- Exercise aim
Where the data below contains pictures, omit them; output the rest word for word.

──────

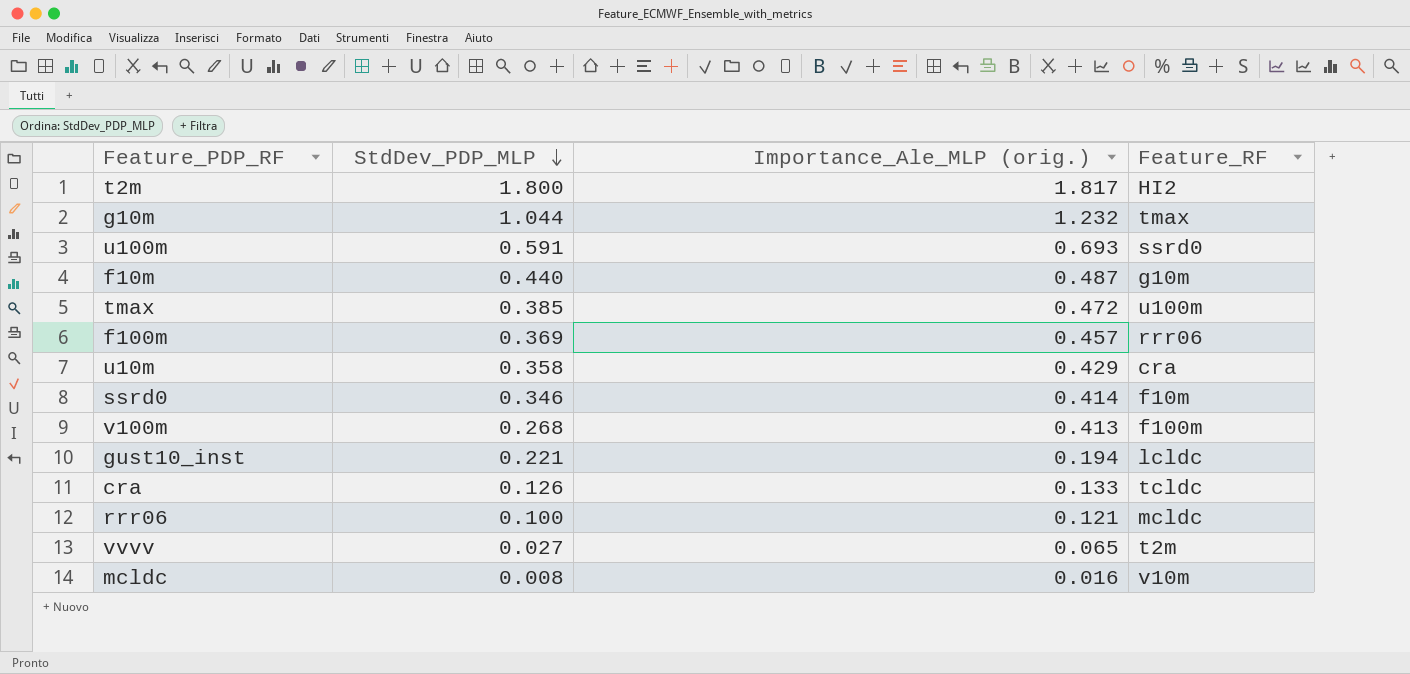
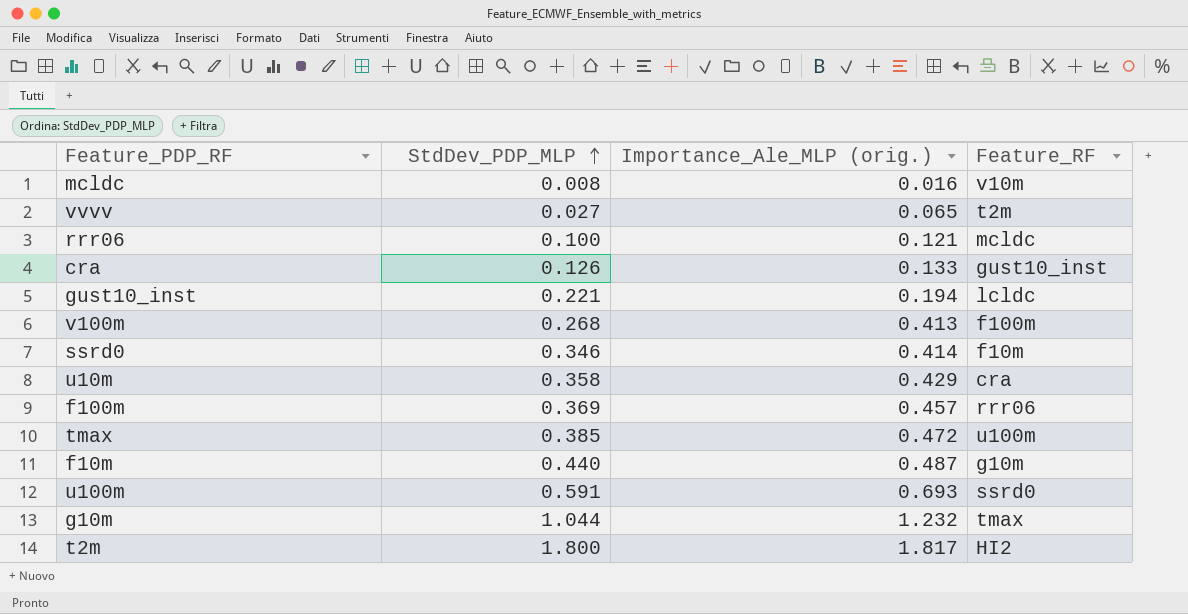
row order: StdDev_PDP_MLP descending -> StdDev_PDP_MLP ascending
cra | Feature_RF: tcldc -> gust10_inst

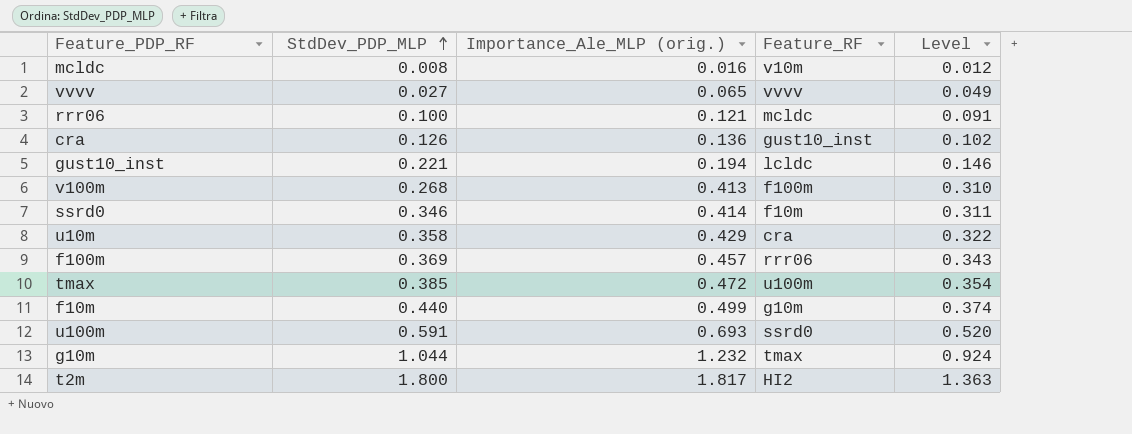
column Level | formula: none -> [Importance_Ale_MLP (orig.)] * 0.75
vvvv | Feature_RF: t2m -> vvvv
cra | Importance_Ale_MLP (orig.): 0.133 -> 0.136
f10m | Importance_Ale_MLP (orig.): 0.487 -> 0.499

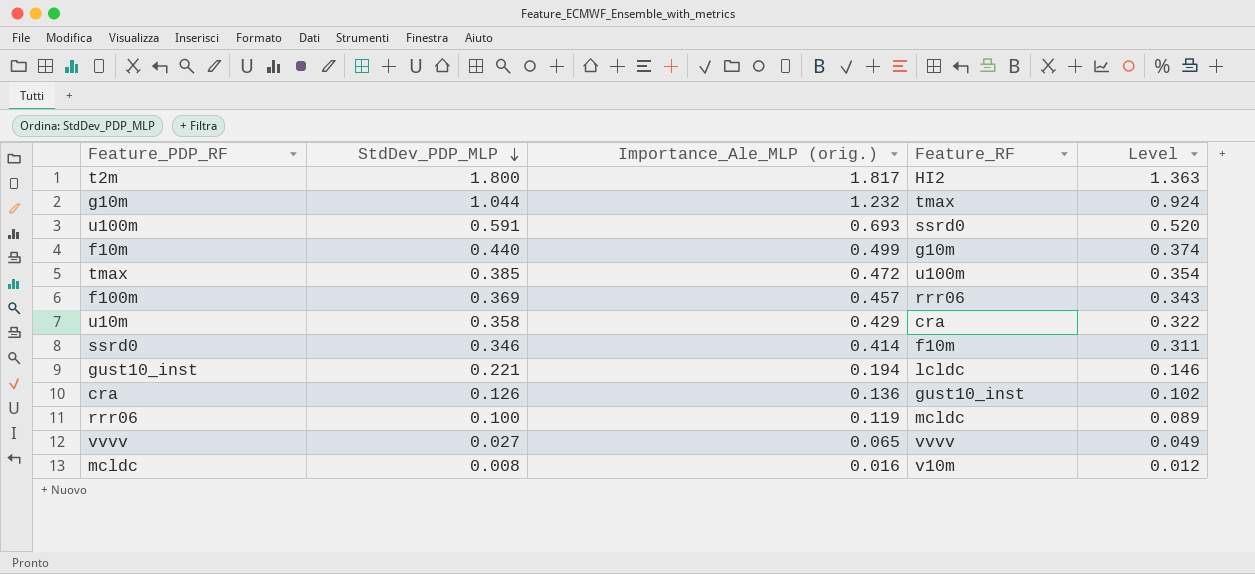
row order: StdDev_PDP_MLP ascending -> StdDev_PDP_MLP descending
row v100m: 0.268 | 0.413 | f100m | 0.310 -> none
rrr06 | Importance_Ale_MLP (orig.): 0.121 -> 0.119
rrr06 | Level: 0.091 -> 0.089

──────

- Result of the exercise
row order: StdDev_PDP_MLP descending -> StdDev_PDP_MLP ascending
cra | Feature_RF: tcldc -> gust10_inst

column Level | formula: none -> [Importance_Ale_MLP (orig.)] * 0.75
vvvv | Feature_RF: t2m -> vvvv
cra | Importance_Ale_MLP (orig.): 0.133 -> 0.136
f10m | Importance_Ale_MLP (orig.): 0.487 -> 0.499

row order: StdDev_PDP_MLP ascending -> StdDev_PDP_MLP descending
row v100m: 0.268 | 0.413 | f100m | 0.310 -> none
rrr06 | Importance_Ale_MLP (orig.): 0.121 -> 0.119
rrr06 | Level: 0.091 -> 0.089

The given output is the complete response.